Professor Ted Maddess

Director, ARC Centre of Excellence in Vision Science (ACEVS)

Australian National University, Canberra, Australia

tel 011 61 2 6125 4099 fax 011 61 6125 9532

Comment by David Calkins

“It is gratifying scientifically when different approaches from different groups converge on similar conclusions. As we move forward studying interactions between the retina, optic projection and brain, it is our sincere expectation that new treatment strategies will emerge from rigorous mechanistic studies.

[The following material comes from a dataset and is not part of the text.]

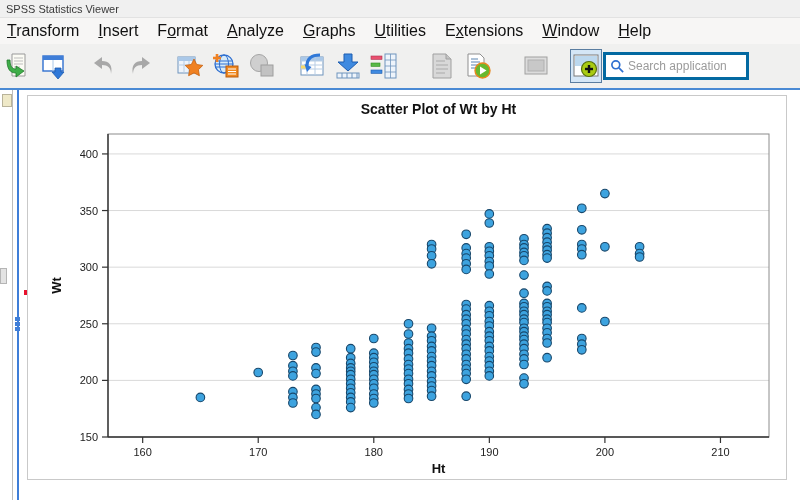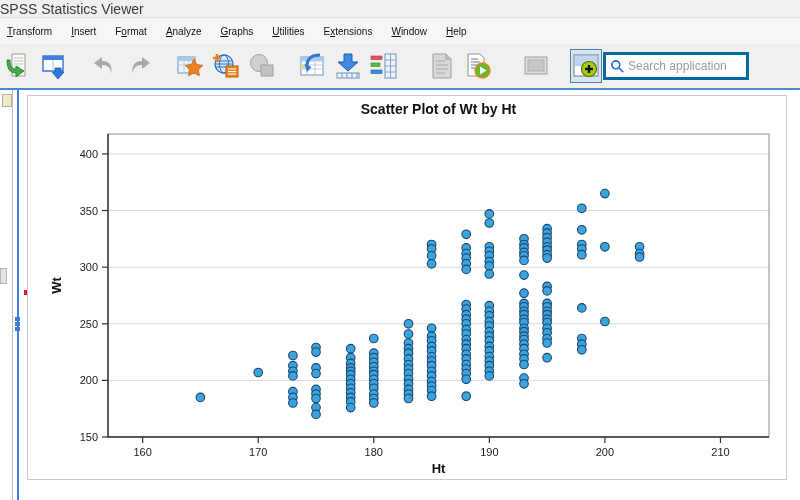"SPSS Statistics Viewer" .titlebar { font-size: 14px -> 11px; padding-left: 0 -> 6px }
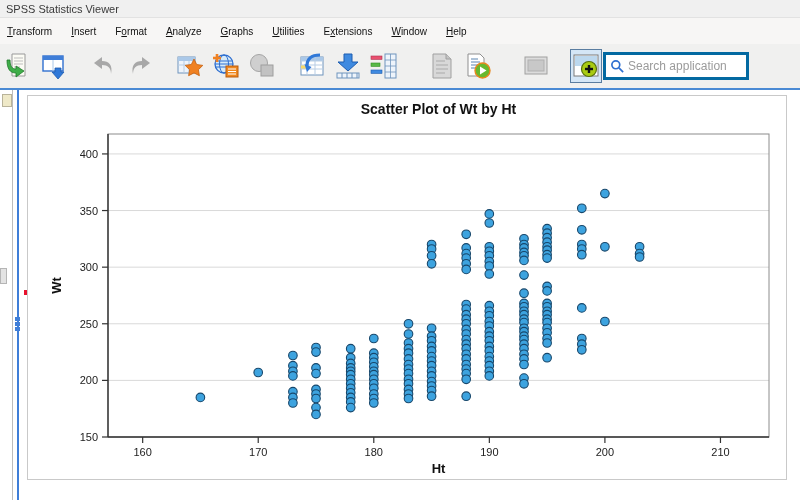"Transform" .menubar { font-size: 10px -> 16px }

This clinical research focuses on patients with fairly advanced disease where many axons have already been lost. The situation in early and mid-stage glaucoma may be even more amenable to treatment and recovery than has been traditionally assumed. Our basic science work has demonstrated that axons undergo functional deficits in transport at central brain sites well before any structural loss of axons and their axon terminals. Indeed, we found no evidence of actual pruning of axon synapses until much, much later. Similarly, projection neurons in the brain persisted much longer, as well. Thus long before any "axonal pruning" occurs there is "axonal dysfunction." This is consistent with the partial recovery of more diffuse overlapping visual field defects observed by Prof. Sponsel that helped unmask the more permanent interlocking jigsaw patterns once the eyes of his severely affected patients had been surgically stabilized.

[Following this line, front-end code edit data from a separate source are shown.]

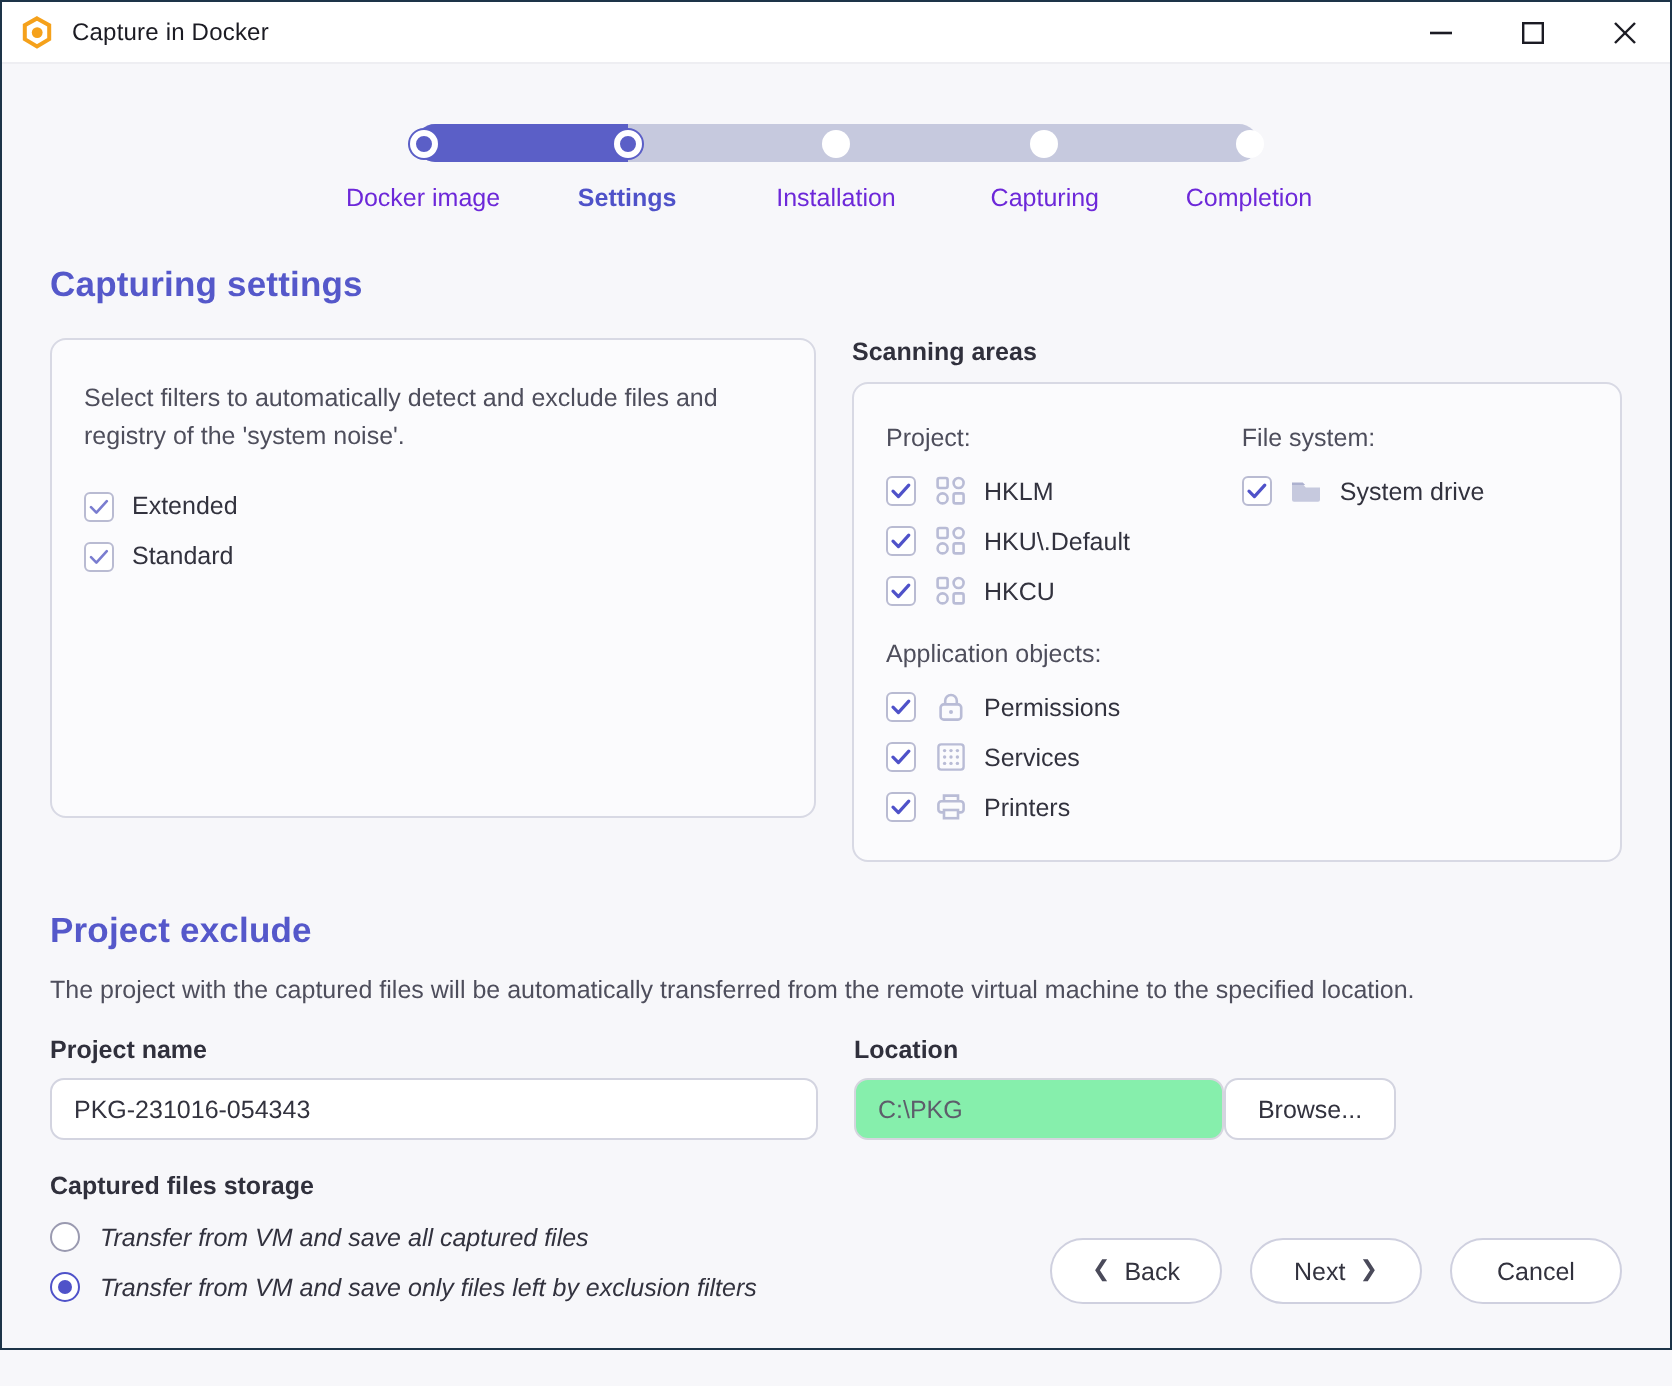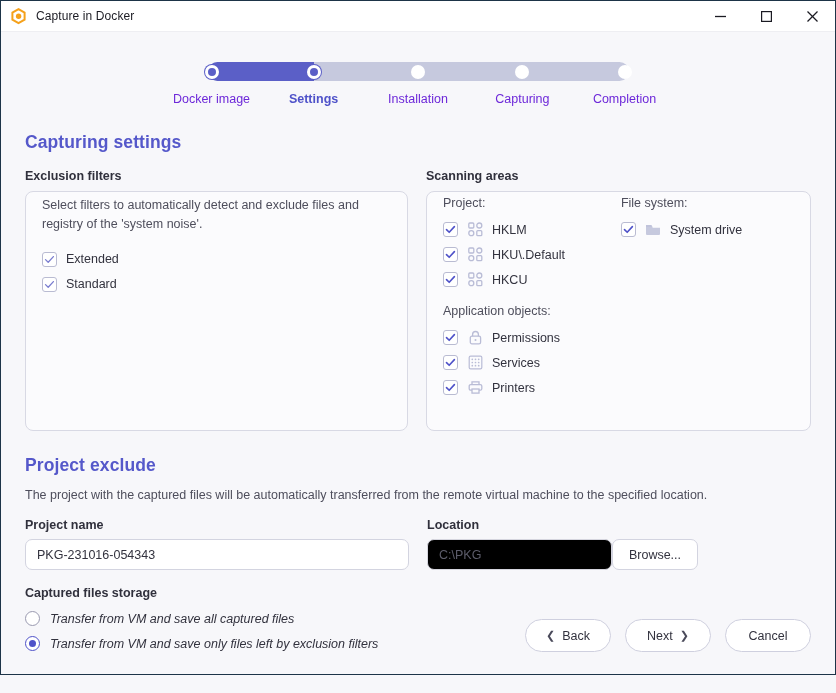"Exclusion filters" div.sub-label { html: <div>Exclusion filters</div> -> none }
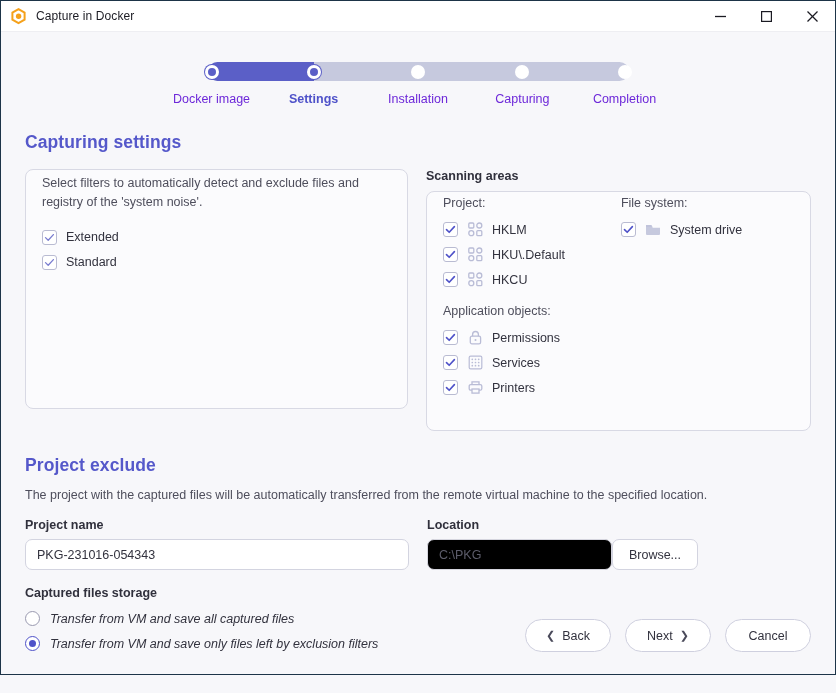"Select filters to automatically detect" .panel { padding: 4px 16px -> 20px 16px }
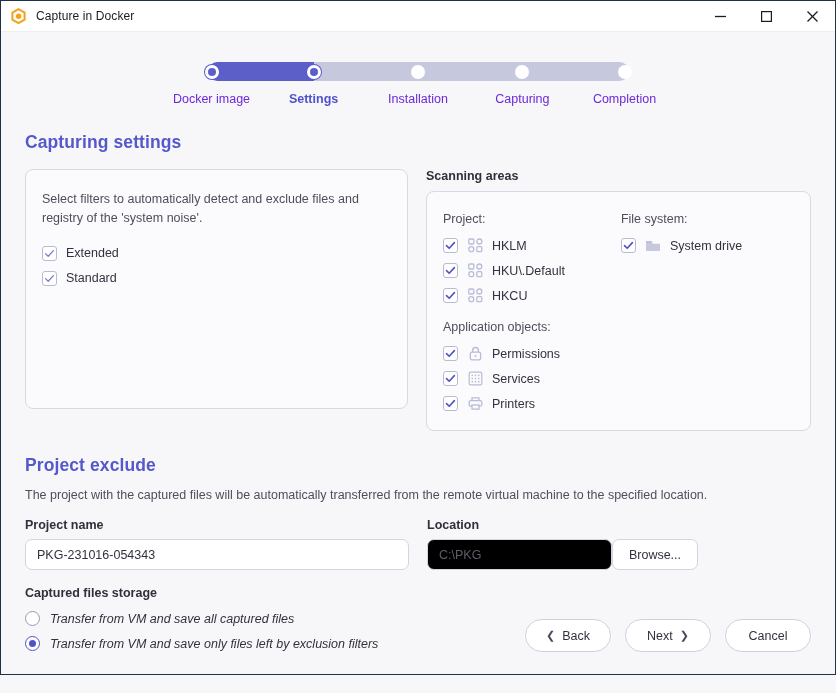"C:\PKG" input.txt.disabled { background: #000000 -> #86efac }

In response to axonal dysfunction, the brain targets demonstrate upregulation of BDNF (one of the trophic factorsalluded to by Prof. Maddess in his comments above) in very focal locations that correspond retinotopically to the sites of axon dysfunction specifically (Crish et al 2013, Neuroscience). Again, this is the antithesis of pruning and correlates temporally with the persistence of axon synapses demonstrated in Crish et al 2010, PNAS. So as we proceed with our future research we intend to focus on identifying and rescuing dysfunctional axons long before they reach the point of apoptotic “pruning.”

David J. Calkins, Ph.D.

The Denis M. O'Day Professor of Ophthalmology and Visual Sciences

Vice-Chairman and Director for Research

The Vanderbilt Eye Institute

Vanderbilt University Medical Center

11435 MRB IV

2215B Garland Avenue

Nashville, Tennessee 37232

Tel: (615) 936-6412;Fax: (615) 936-6410

Comment by Matt Reilly

“The clinicians can much more ably comment on the treatment implications of these findings than I can, but I wanted to pass along my excitement for being a part of this research team. The combination of clinical and biomedical engineering expertise allowed us to take what started out as a strange, serendipitous clinical observation and find that it was a highly significant change in the way we think about glaucoma. No one on the team could have taken this finding to the point of publication without close collaboration. We are currently reaching out to neurologists and psychiatrists to extend our study to neurodegenerative conditions in the brain. If the brain really is doing something to retain function, this would open the door to new therapeutic modalities.”